Over the past decade, the sunflower sea star has gone from a mighty predator of the Pacific Ocean floor to nearing extinction. The Nature Conservancy estimates that 5.75 billion sunflower sea stars died over the span of three years, a 94 percent global decline.
The cause, scientists say, is largely climate change and warming waters, spurred by what they now refer to as sea star wasting disease. Scientists have been racing to figure out how to bring these creatures, whose 24 limbs can stretch outward to four feet, back from the brink.
Hope is slowly on the horizon.
The Birch Aquarium at Scripps Institution of Oceanography near San Diego successfully spawned three sunflower sea stars earlier this month, the latest success story in a sprawling collaborative effort among institutions to help sea stars reproduce and eventually reintroduce them to the wild.
“There’s a lot of opportunities for good genetic diversity across the board with all of our different institutions working together,” said Melissa Torres, an aquarist at Birch Aquarium who leads the project.

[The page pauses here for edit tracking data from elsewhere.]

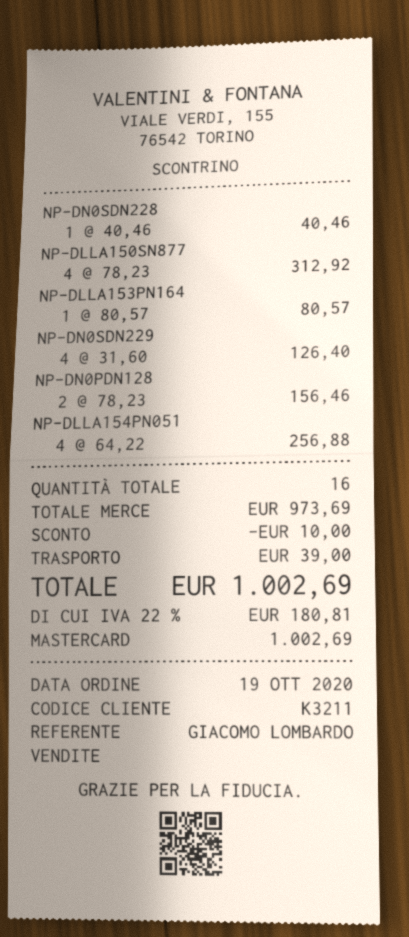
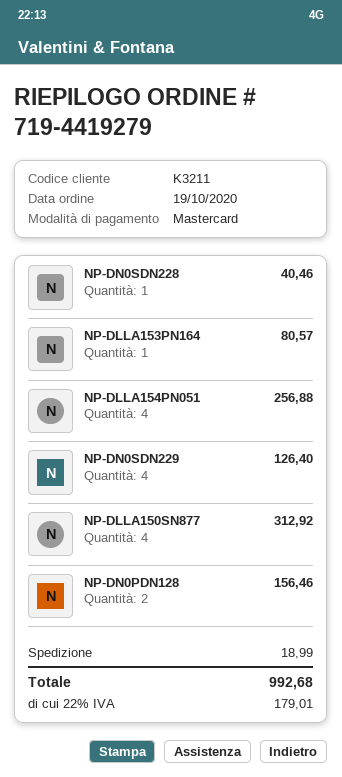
discount: 10.00 -> none
shipping: 39.00 -> 18.99
tax: 22% = 180.81 -> 22% = 179.01
total: 1002.69 -> 992.68

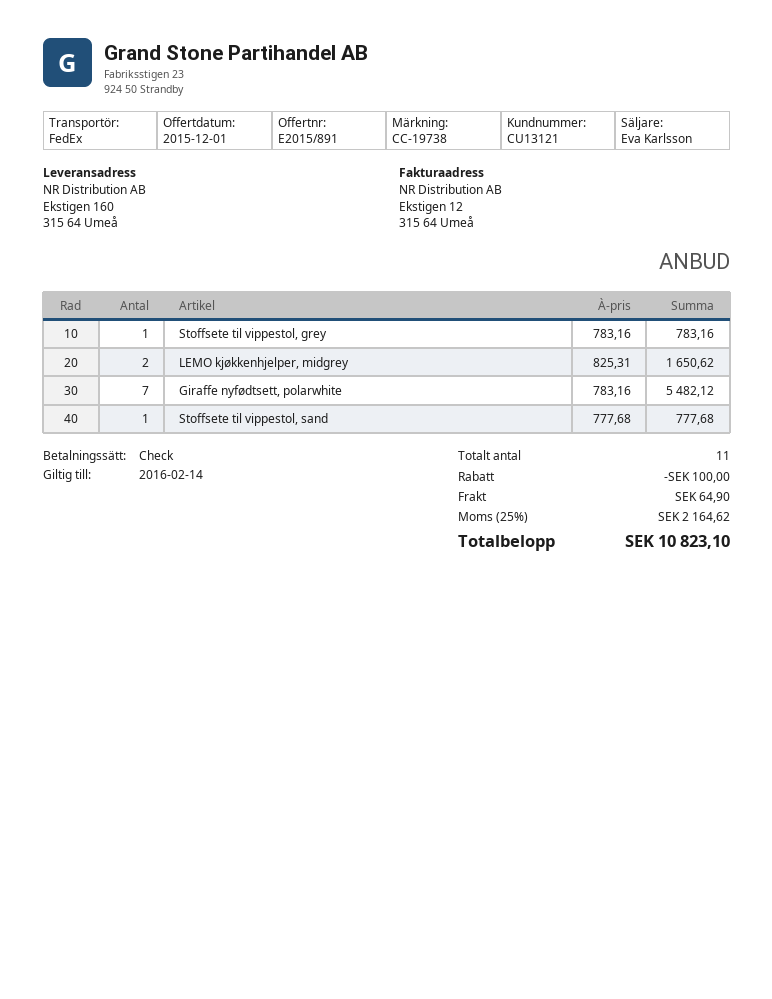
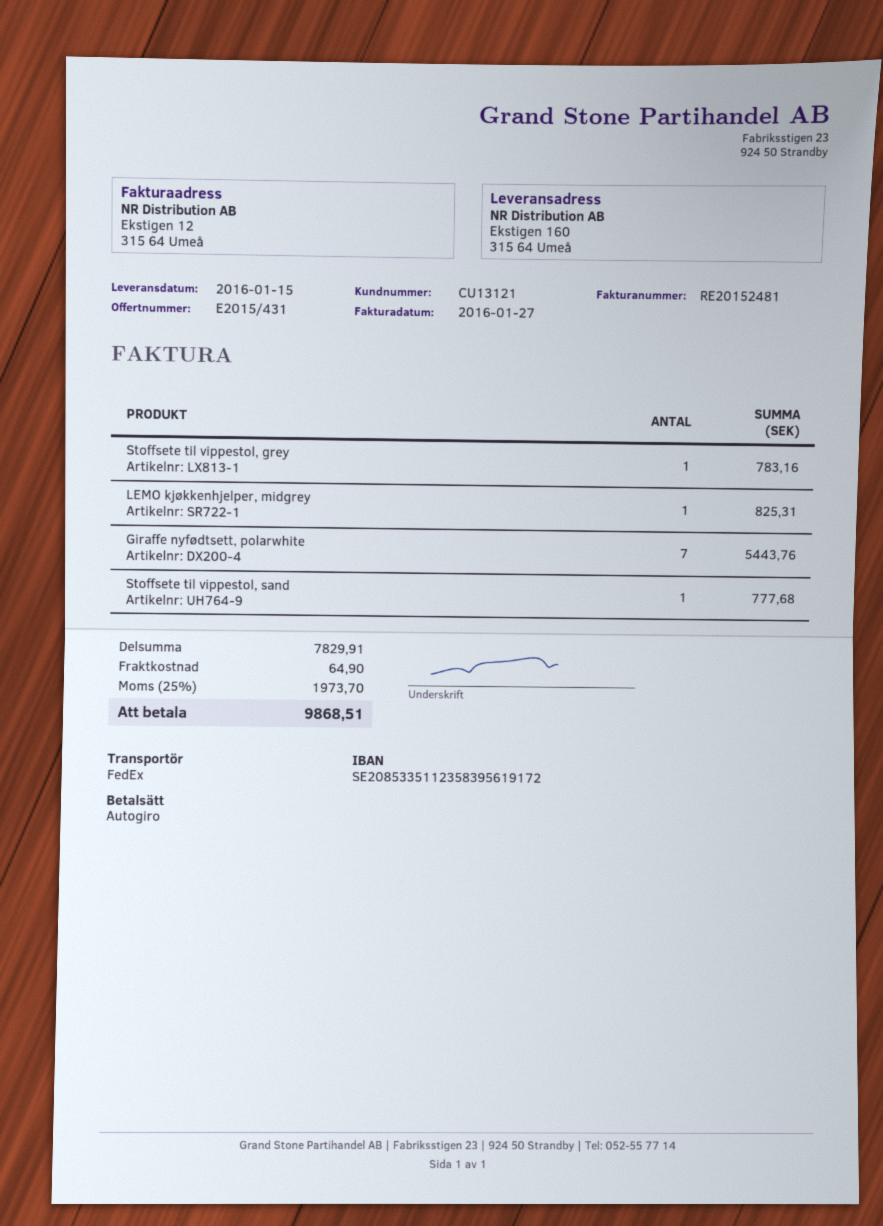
quote number: E2015/891 -> E2015/431
payment method: cheque -> direct debit
LEMO kjøkkenhjelper, midgrey: 2 for 1650.62 -> 1 for 825.31
Giraffe nyfødtsett, polarwhite: 7 for 5482.12 -> 7 for 5443.76
discount: 100.00 -> none
tax: 25% = 2164.62 -> 25% = 1973.70
total: 10823.10 -> 9868.51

Despite their “charismatic” nature, Ms. Torres said, sunflower sea stars move quickly and decisively in kelp forests, feeding on sea urchins and other types of invertebrates that feast on kelp beds. But starting in 2013, starfish started dying by the millions along the Pacific Coast from Mexico to Alaska. That was the same year that parts of the Pacific Ocean became unusually warm as part of a broader marine heat wave, nicknamed the Blob.
The starfish began to form white lesions on their limbs that would dissolve the surrounding flesh and eventually lead to their death. The disease effected scores of species of starfish, but harmed sunflower sea stars in particular, researchers found. In California and Oregon, the species is believed to be functionally extinct, meaning the population has declined to the point that it is no longer serving an ecological role or function.
Last March, federal officials recommended that sunflower sea stars should be protected under the Endangered Species Act.
Without enough sunflower sea stars, urchins have destroyed nearly all of California’s kelp forests, what marine biologists call “the lungs of the ocean.”
In the meantime, researchers at several zoos and aquariums across the United States have been working furiously to restore the population, led in part by the Aquarium of the Pacific in Long Beach, Calif., and the Henry Doorly Zoo and Aquarium in Omaha.
The Birch Aquarium, housed at the University of California, San Diego, has five sunflower stars, one of the largest populations of sunflower sea stars in captivity in California. But until recently they did not know which were female or male. To determine the sex, researchers induced spawning.
In the wild, sea stars broadcast spawn out into the water — males freely release sperm and females release eggs — where they mix and hopefully fertilize spontaneously. At the aquarium, researchers administered hormones into the legs of three sunflower stars, about 50 inches in diameter, and waited.
After several hours, the sea stars began to tent up from their flat position in what researchers described as a downward dog position like in yoga. Eggs and sperm began to slowly appear, and the researchers carefully scooped them up with glass pipettes. The genetic material was then immediately cryogenically frozen.
Ms. Torres said further testing needed to be done to determine whether offspring could survive disease or parasites. Once that’s determined, the aquarium will be able to begin the fertilization process. And because the aquarium now knows the sex of all of its sunflower sea stars, they can pair them accordingly or even share the sea stars across aquariums for breeding.
She said the aquarium was thrilled to be able to “pass these genetics to everybody else who don’t quite have the amount in the population they need or the ability to get these genetics.”
Creating multiple generations of new sunflower sea stars is the ultimate goal, one that has seen success at the Friday Harbor Laboratories in the San Juan Islands. It took three years for the lab’s juvenile sunflower sea stars to mature enough, but last February, researchers helped the sea stars complete their full life cycle.
Jason Hodin, a marine biologist who leads the Friday Harbor sunflower sea star project, described the success at Birch as “a pretty big breakthrough.”
Now Dr. Hodin is sharing with Birch his secret to success, or what he calls “our cookbook to raising a sea star.”